Van het geld liet Ruud een draaiorgel bij de firma Pluer in Bussum bouwen, „de beste orgelfabriek ter wereld, ik weet in ieder geval geen betere.” „Het instrument, dat is de Bandiet, is helemaal naar mijn zin gemaakt. Daar verdien ik nu al 24 jaar mijn brood mee.”

En, verdient het?

„Op straat is het allemaal wat minder. Vroeger, dan praat ik over 25 jaar terug, begon ik om negen uur als de winkels opengingen. Tegenwoordig is dat pas om halftien of tien uur. Vaak staan er dan nog vrachtwagens voor de deur om de zaken te bevoorraden. Dus tegenwoordig begin ik om elf uur. Stopte ik vroeger om halfvijf of iets later, nu ga ik door tot kwart voor zes.”

Behalve dat u in de stad optreedt, bent u ook in te huren?

„Supermarkten huren me nog weleens in bij openingen. En ik trad op bij het afscheid van de vaste organist van de Oude Kerk. Met mijn andere orgel, ik heb er nog een, speelde ik samen met het kerkorgel. Dat orgel is meer dan 4 meter hoog en je kunt er echt bijna alles op spelen. Om binnen te komen moest ik het wel uit elkaar halen en in de kerk weer opbouwen. Ik heb overigens een groot christelijk repertoire. Zo heb ik muziek van Johannes de Heer.”

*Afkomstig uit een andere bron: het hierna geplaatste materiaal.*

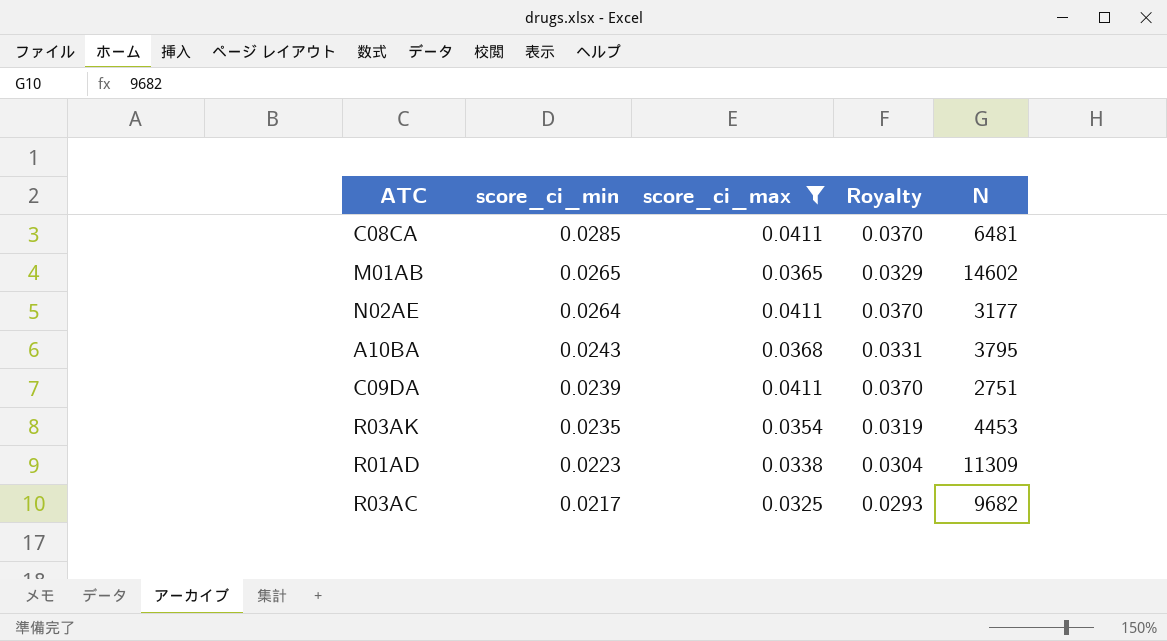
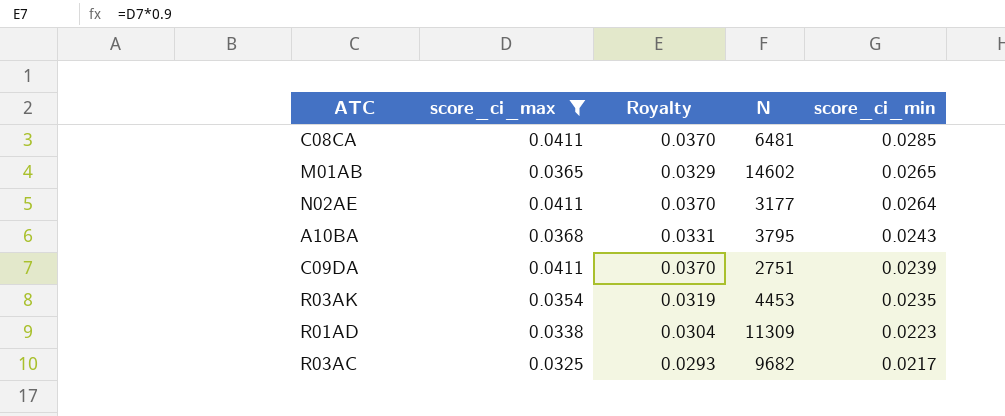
column score_ci_min | position: 2 -> 5

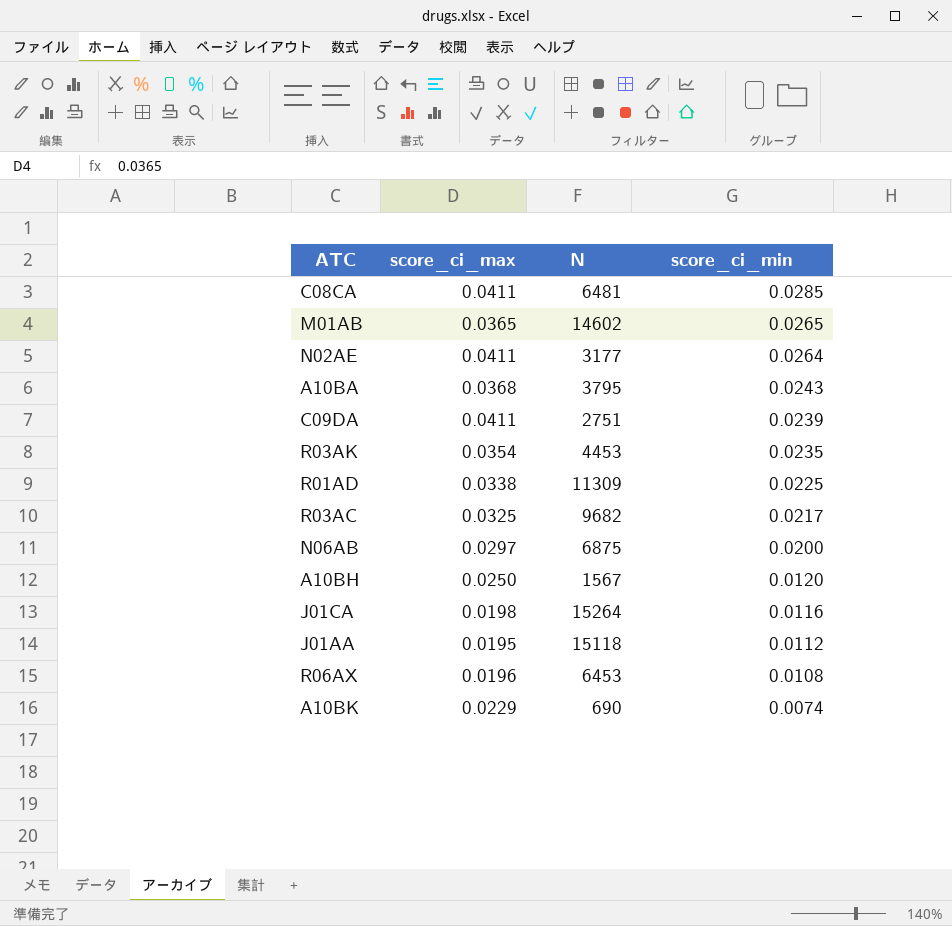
filter: score_ci_max >= 0.0325 -> none
column Royalty | formula: [score_ci_max] * 0.9 -> none
R01AD | score_ci_min: 0.0223 -> 0.0225

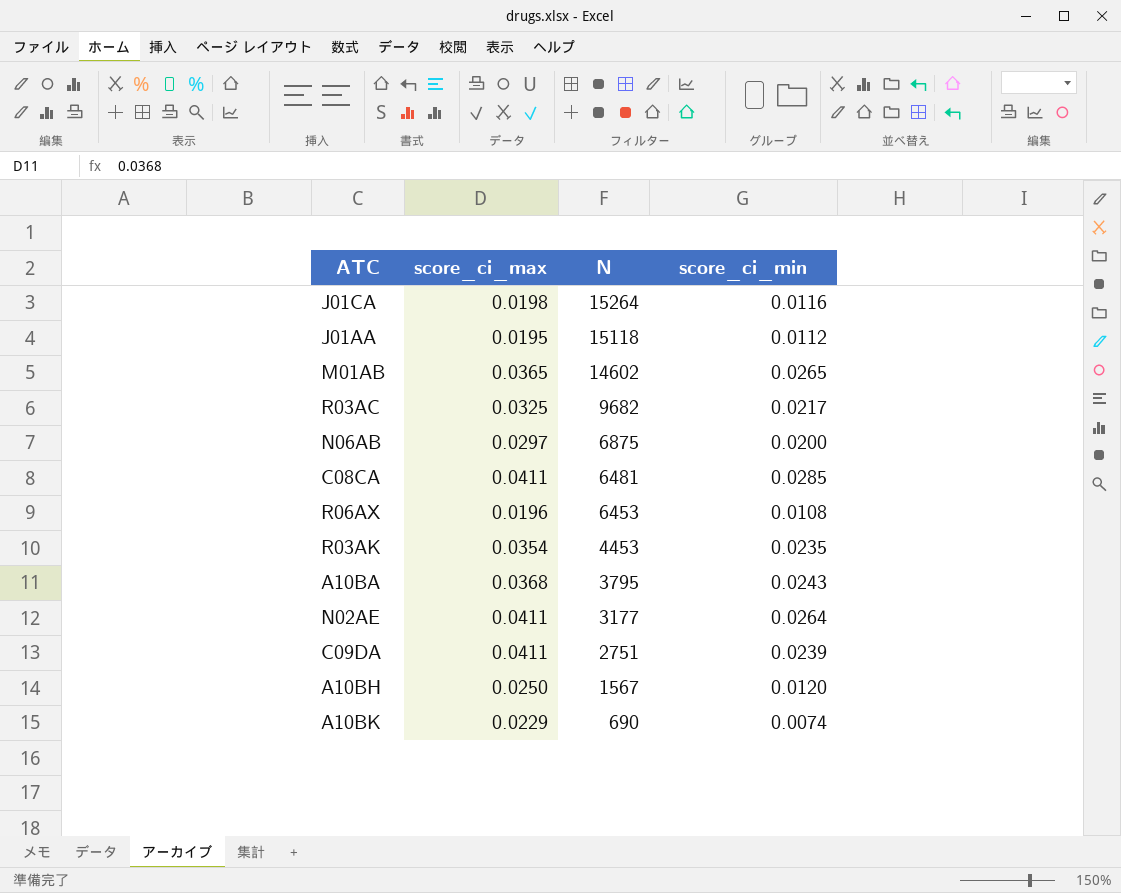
row order: score_ci_min descending -> N descending
row R01AD: 0.0338 | 11309 | 0.0225 -> none

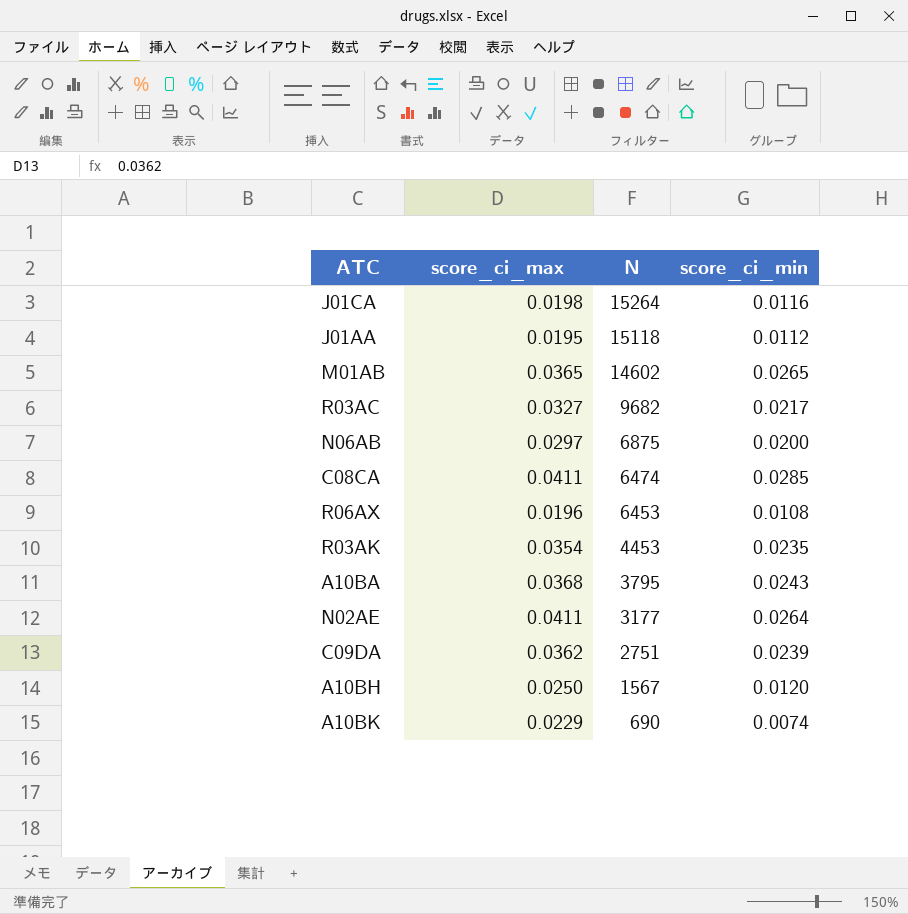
R03AC | score_ci_max: 0.0325 -> 0.0327
C08CA | N: 6481 -> 6474
C09DA | score_ci_max: 0.0411 -> 0.0362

Wat is de manier om de mensen te laten geven?

„Aankijken, aanspreken zelfs. Ik ben hondsbrutaal. Als je geen contact maakt, vang je niks.”

Wie geven het meest, de toeristen?

„Nee, de Amsterdammers zelf, niet de toeristen. Vroeger had je meer Japanners en Amerikanen en die gaven nog wel. Tegenwoordig komen de toeristen meer uit Oost-Europa en die willen wel met me op de foto, maar houden hun portemonnee dicht.”

„Met wat ik vang, kan ik wel rondkomen. Miljonair word ik er niet van, maar dat is niet het belangrijkste. Voor mij telt dat ik iedere dag met mijn draaiorgel bezig ben. Je kunt zeggen dat ik het draaoiorgelvirus heb.”

Is het ’s winters niet erg koud werk?

„Als het echt koud wordt trek ik thermisch ondergoed aan. Als het zwaar vriest ga ik niet, want dan haal je ook niets op.”

Hoe lang gaat u door?

„Ik heb geen pensioen, dus ik moet wel blijven draaien. Maar ik vind het ook veel te leuk.”